- Exercise -
Below are the entries. Print only the lines starting at the one with "subtotal: 1144.90 -> 1254.88" and ending at the one with "tax: 186.48 -> 202.61", exactly, with no pictures.

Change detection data
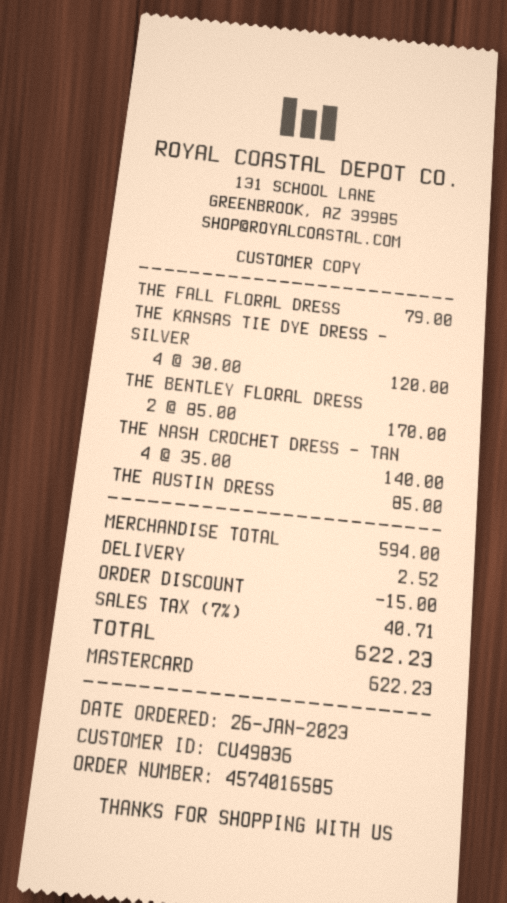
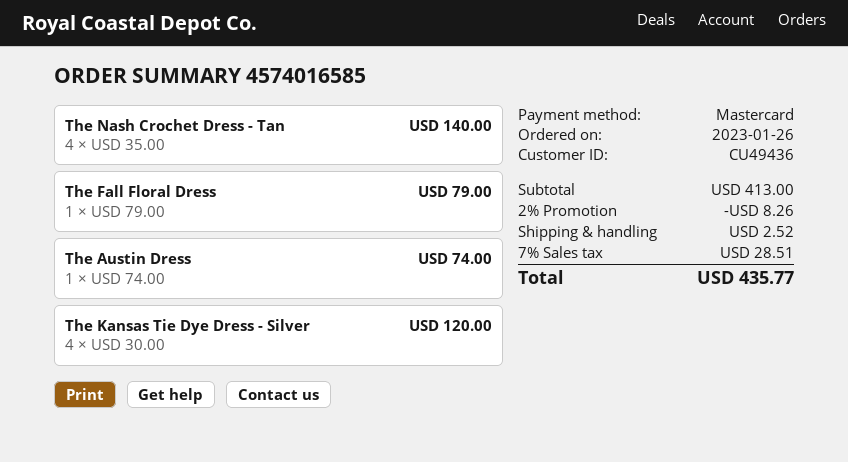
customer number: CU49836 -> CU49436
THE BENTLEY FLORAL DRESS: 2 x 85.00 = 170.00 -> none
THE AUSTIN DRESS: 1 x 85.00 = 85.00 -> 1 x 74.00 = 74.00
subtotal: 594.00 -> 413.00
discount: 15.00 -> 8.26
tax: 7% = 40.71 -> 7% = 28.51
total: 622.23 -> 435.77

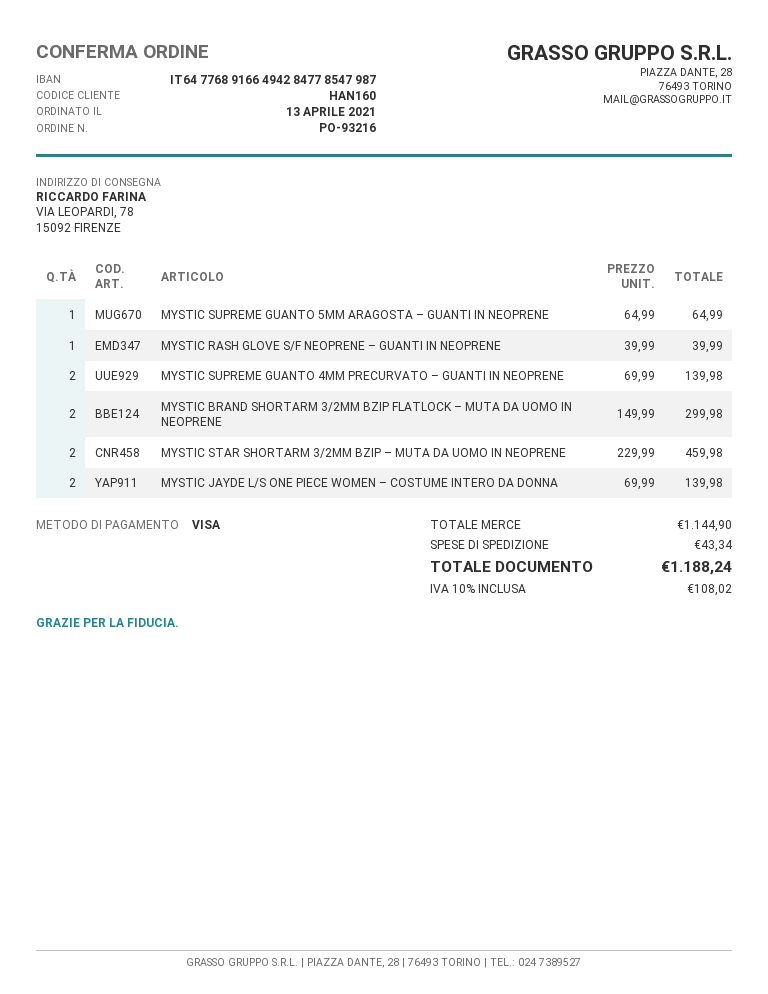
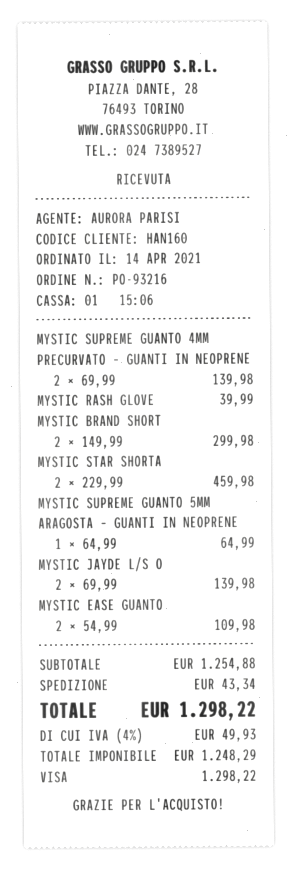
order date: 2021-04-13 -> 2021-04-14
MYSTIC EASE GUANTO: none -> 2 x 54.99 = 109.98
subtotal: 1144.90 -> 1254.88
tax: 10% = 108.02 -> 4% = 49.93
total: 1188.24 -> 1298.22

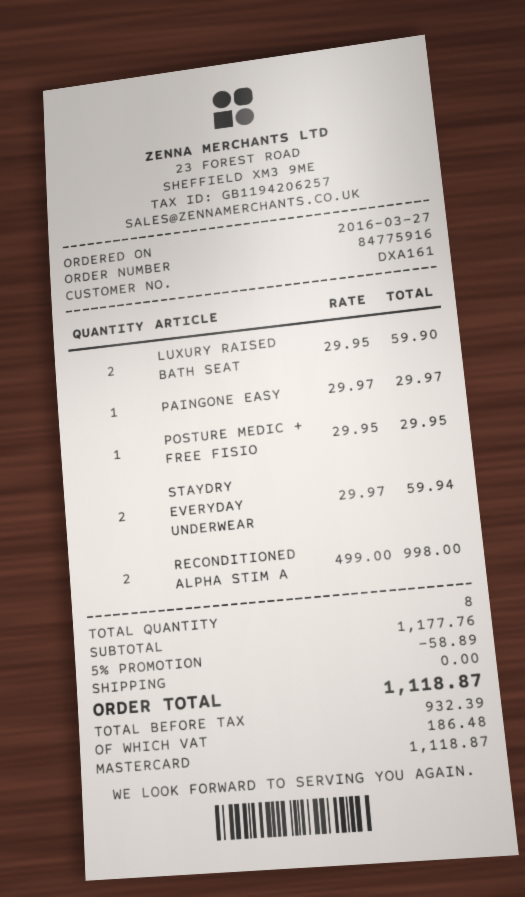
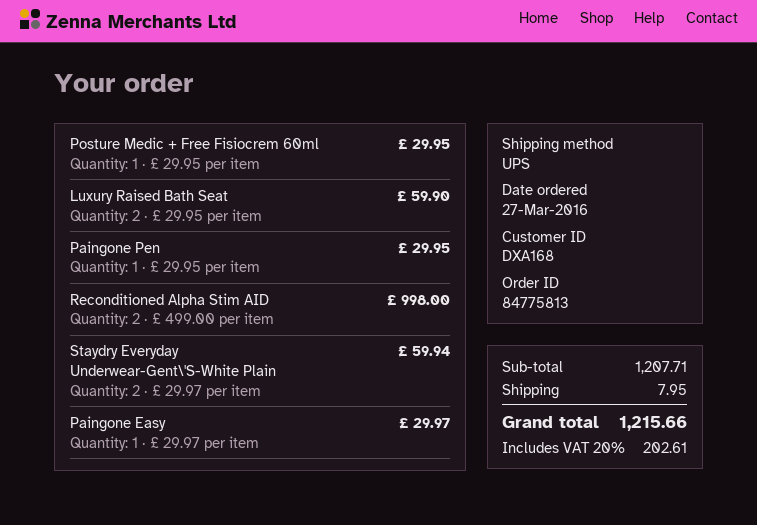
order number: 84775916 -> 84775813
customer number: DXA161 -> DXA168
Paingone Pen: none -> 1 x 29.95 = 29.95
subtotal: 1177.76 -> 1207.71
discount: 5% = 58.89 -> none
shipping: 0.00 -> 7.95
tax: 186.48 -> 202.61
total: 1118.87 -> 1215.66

- Response -
subtotal: 1144.90 -> 1254.88
tax: 10% = 108.02 -> 4% = 49.93
total: 1188.24 -> 1298.22

order number: 84775916 -> 84775813
customer number: DXA161 -> DXA168
Paingone Pen: none -> 1 x 29.95 = 29.95
subtotal: 1177.76 -> 1207.71
discount: 5% = 58.89 -> none
shipping: 0.00 -> 7.95
tax: 186.48 -> 202.61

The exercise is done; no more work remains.